Le Cercle des neiges : Juan Antonio Bayona détaille sa mise en scène du cannibalisme

Comment, sans verser dans le sensationnalisme et le voyeurisme, faire le récit d'une histoire vraie hantée par le cannibalisme ? On a posé la question à Juan Antonio Bayona, co-scénariste et réalisateur du formidable "Le Cercle des neiges", disponible sur Netflix.

Le Cercle des neiges, pour sublimer l'horreur

Le Cercle des neiges, brillante adaptation à l'écran du drame de la cordillère des Andes, explore la psychologie des victimes et des survivants de ce crash aérien et des deux mois de survie qui ont suivi, en s'appuyant sur le livre du même nom publié par Pablo Vierci en 2009. Le récit est authentique et respectueux du déroulement des faits mais, à la différence du précédent film Les Survivants, réalisé par Frank Marshall et sorti en 1993, Juan Antonio Bayona a souhaité pour son film que son approche se concentre sur la réflexion plutôt que sur l'action.

Tournage Le Cercle des neiges
Tournage Le Cercle des neiges ©Netflix

Cette tragédie aérienne est aussi célèbre notamment parce que, isolés à 3600 mètres d'altitude et sans nourriture, ayant appris que les recherches avaient été interrompues, les survivants n'ont eu d'autre choix que de recourir au cannibalisme et manger la chair des morts, préservée par le froid. On a demandé à Juan Antonio Bayona comment il avait abordé cet élément de l'histoire, montré dans Le Cercle des neiges sans manière horrifique.

Le cannibalisme est sans doute l'élément le plus terrible de cette histoire de survie, et représente un enjeu très fort de mise en scène dans Le Cercle des neiges. Comment l'avez-vous conçu ?

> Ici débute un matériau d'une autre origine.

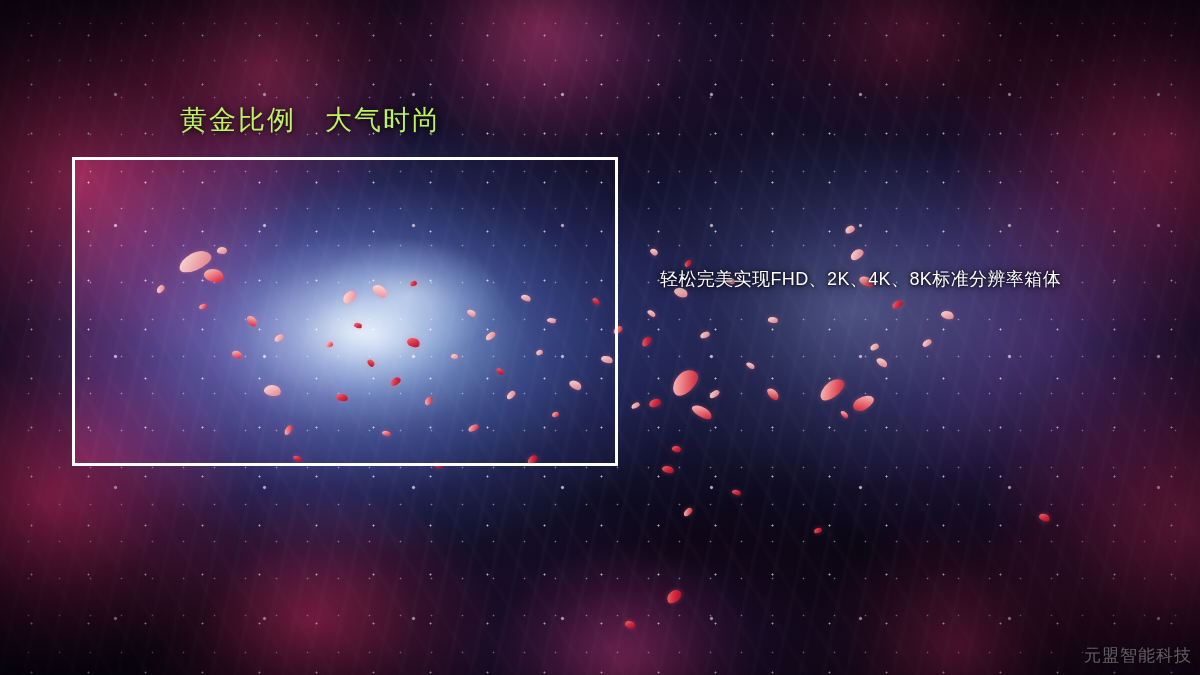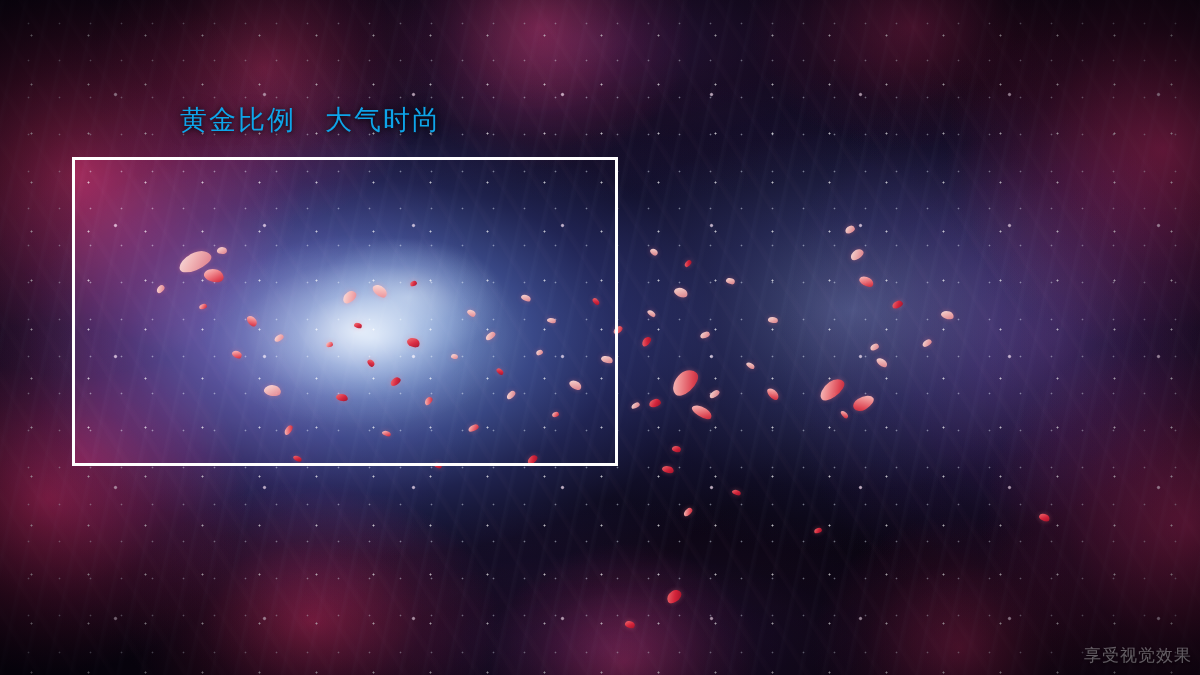"黄金比例 大气时尚" #slide-title { color: #0ea5e9 -> #bef264 }
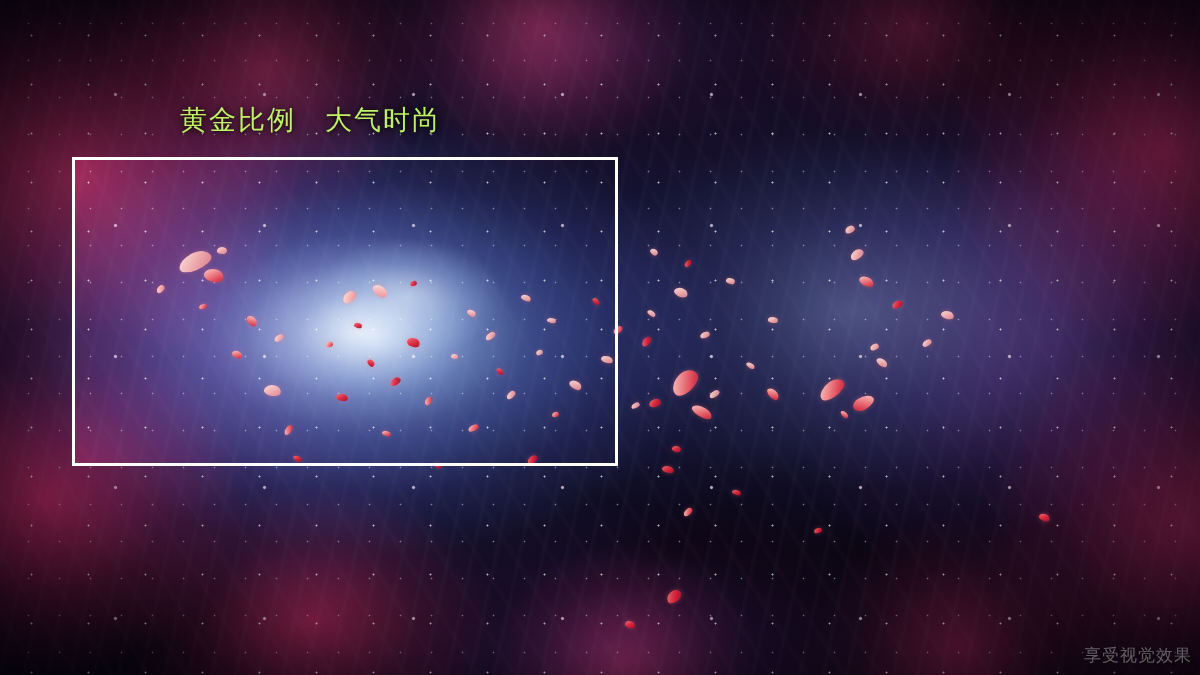"轻松完美实现FHD、2K、4K、8K标准分辨率箱体" div.line { html: none -> <div>轻松完美实现FHD、2K、4K、8K标准分辨率箱体</div> }
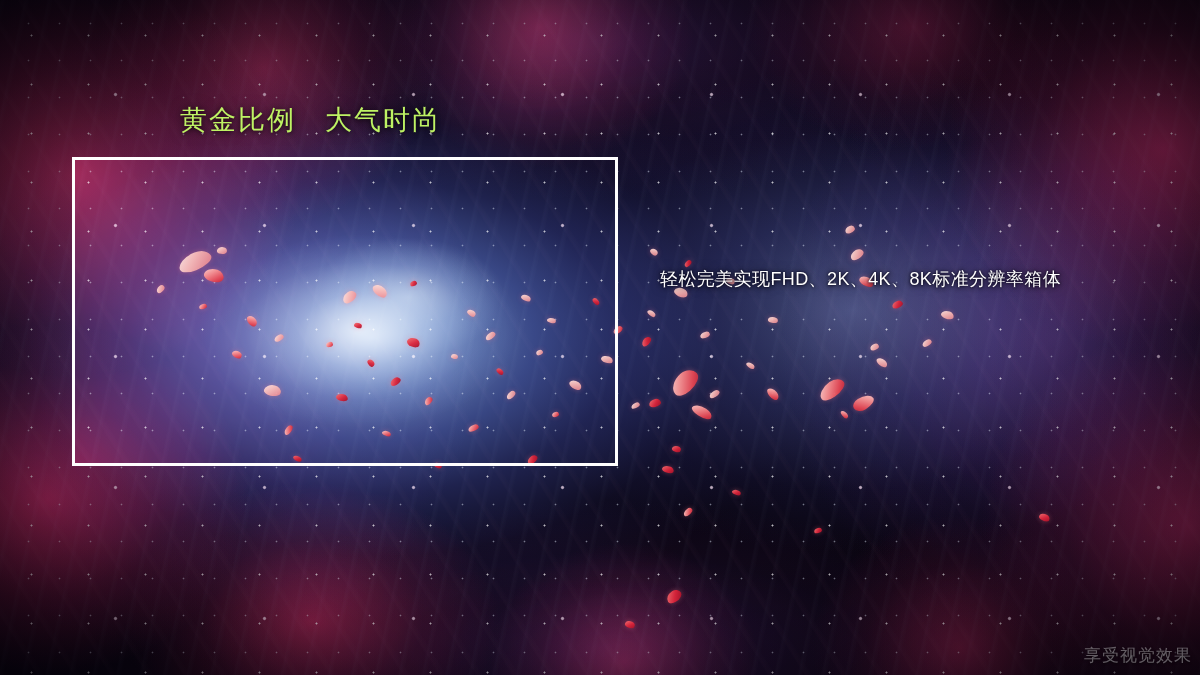"享受视觉效果" div { text: 享受视觉效果 -> 元盟智能科技 }
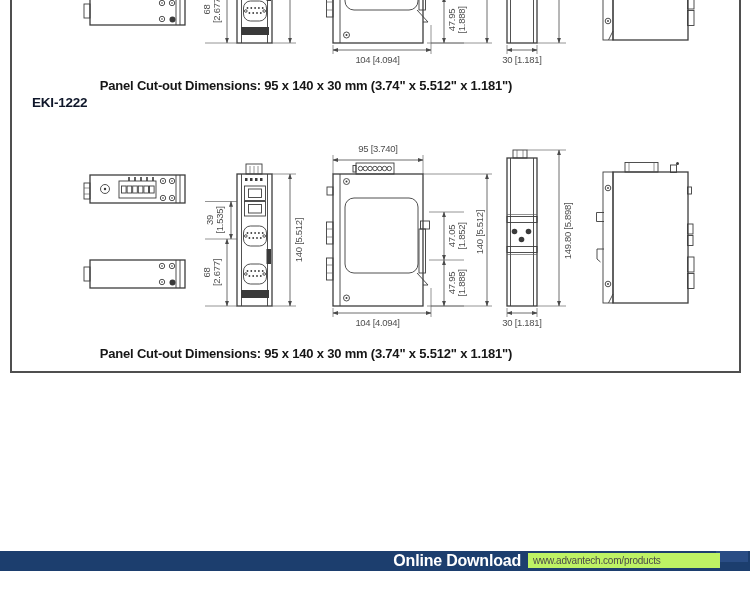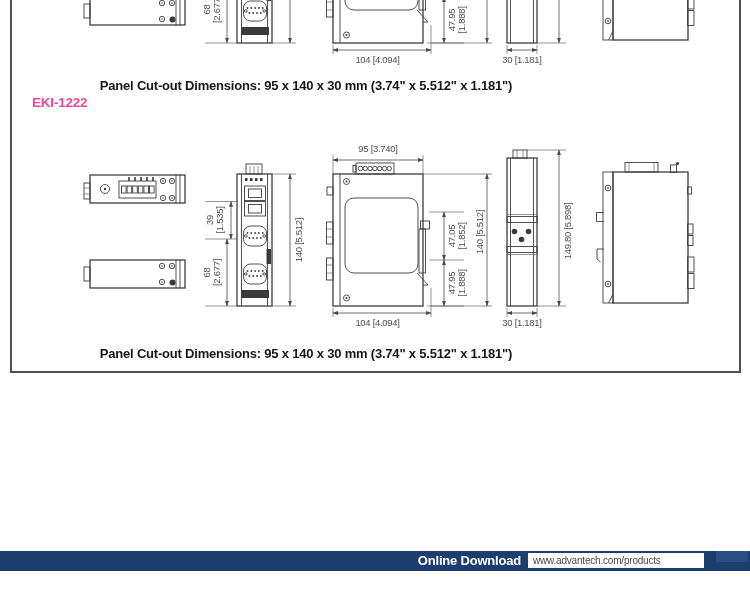"EKI-1222" .model-label { color: #ec4899 -> #0f172a }
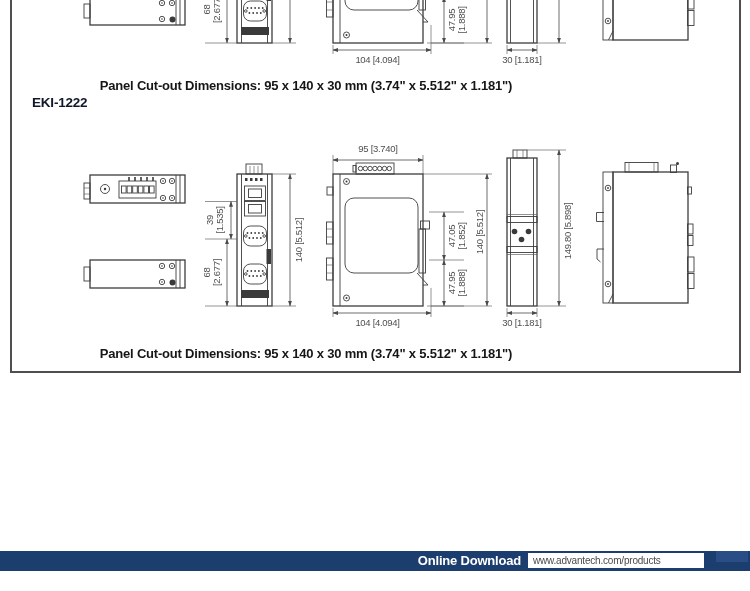"Online Download" .od-label { font-size: 13px -> 16px }
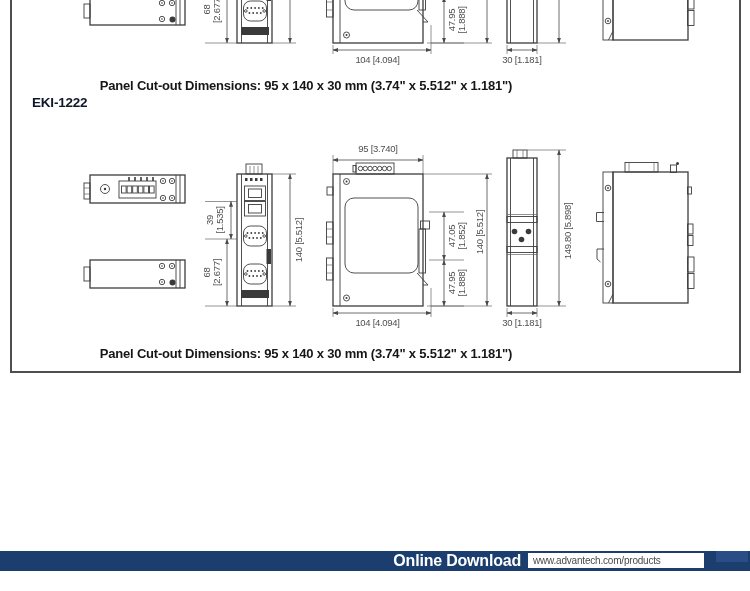"www.advantech.com/products" .url-box { background: #ffffff -> #bef264; width: 176px -> 192px }
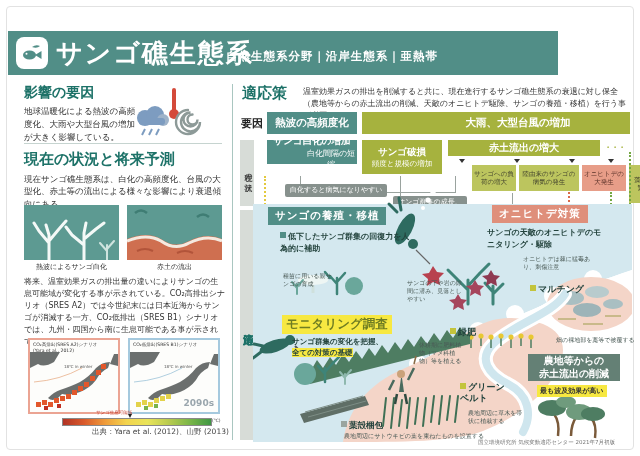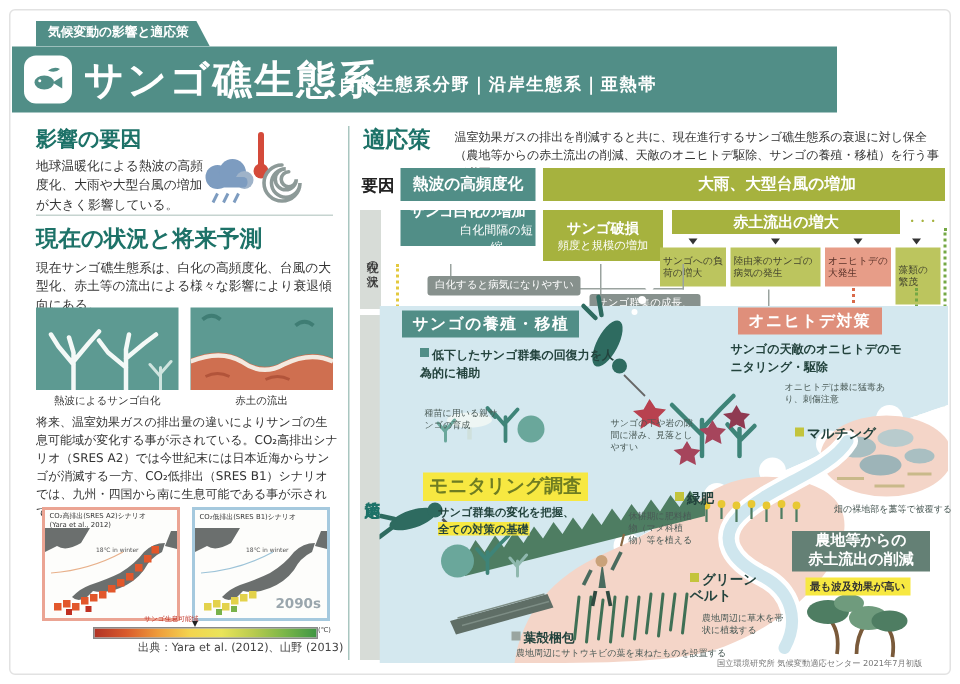"気候変動の影響と適応策" div.abs { html: <div>気候変動の影響と適応策</div> -> none }
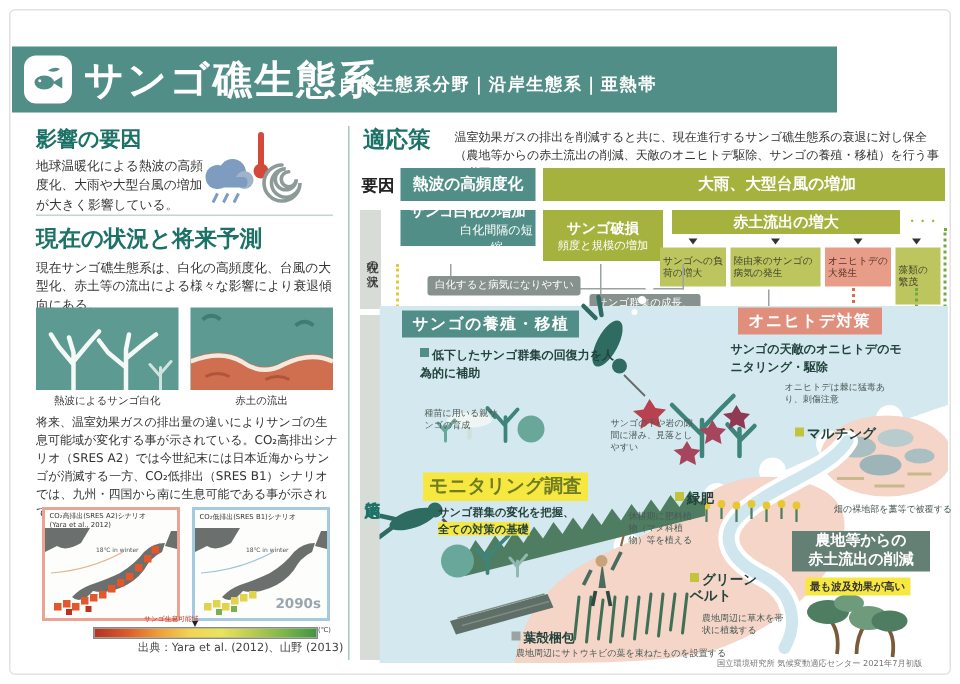"サンゴへの負荷の増大" .sub-box { margin-left: none -> 32px; text-align: none -> center }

Juan Antonio Bayona : Dans le livre de Paul Vierci, le cannibalisme est un thème important, mais reste dans l'ombre des autres thèmes. J'ai souhaité transférer le point de vue de celui qui mange à celui qui donne. Ainsi, on passe à une vision de générosité, d'amour et de camaraderie. L'idée est de ne pas parler du fait de manger, mais de celui de donner. Le point de vue est plus humaniste, moins sensationnaliste que ce qu'on voit par exemple dans le film adapté du livre de Piers Paul Read (Les Survivants, ndlr), parce que celui-ci se concentrait sur l'action. Pour moi, l'action n'était pas la priorité, mais la réflexion pour trouver du sens à ce qui a été fait.

Le plus grand défi était de montrer le naturel de cet acte. J'en ai parlé avec Pablo Vierci, qui avait traduit les entretiens psychologiques réalisés avec les survivants. Il s'agissait de désactiver du cerveau le mécanisme qui empêche de passer à cet acte, et comment parvenir à transformer ce geste scabreux en un geste anecdotique.

En deux heures de film, il est cependant impossible que cet acte soit perçu comme naturel, donc on a opté pour suggérer plus que montrer. Ce qui était de toutes façons notre première intention, afin de se montrer respectueux vis-à-vis des familles des victimes.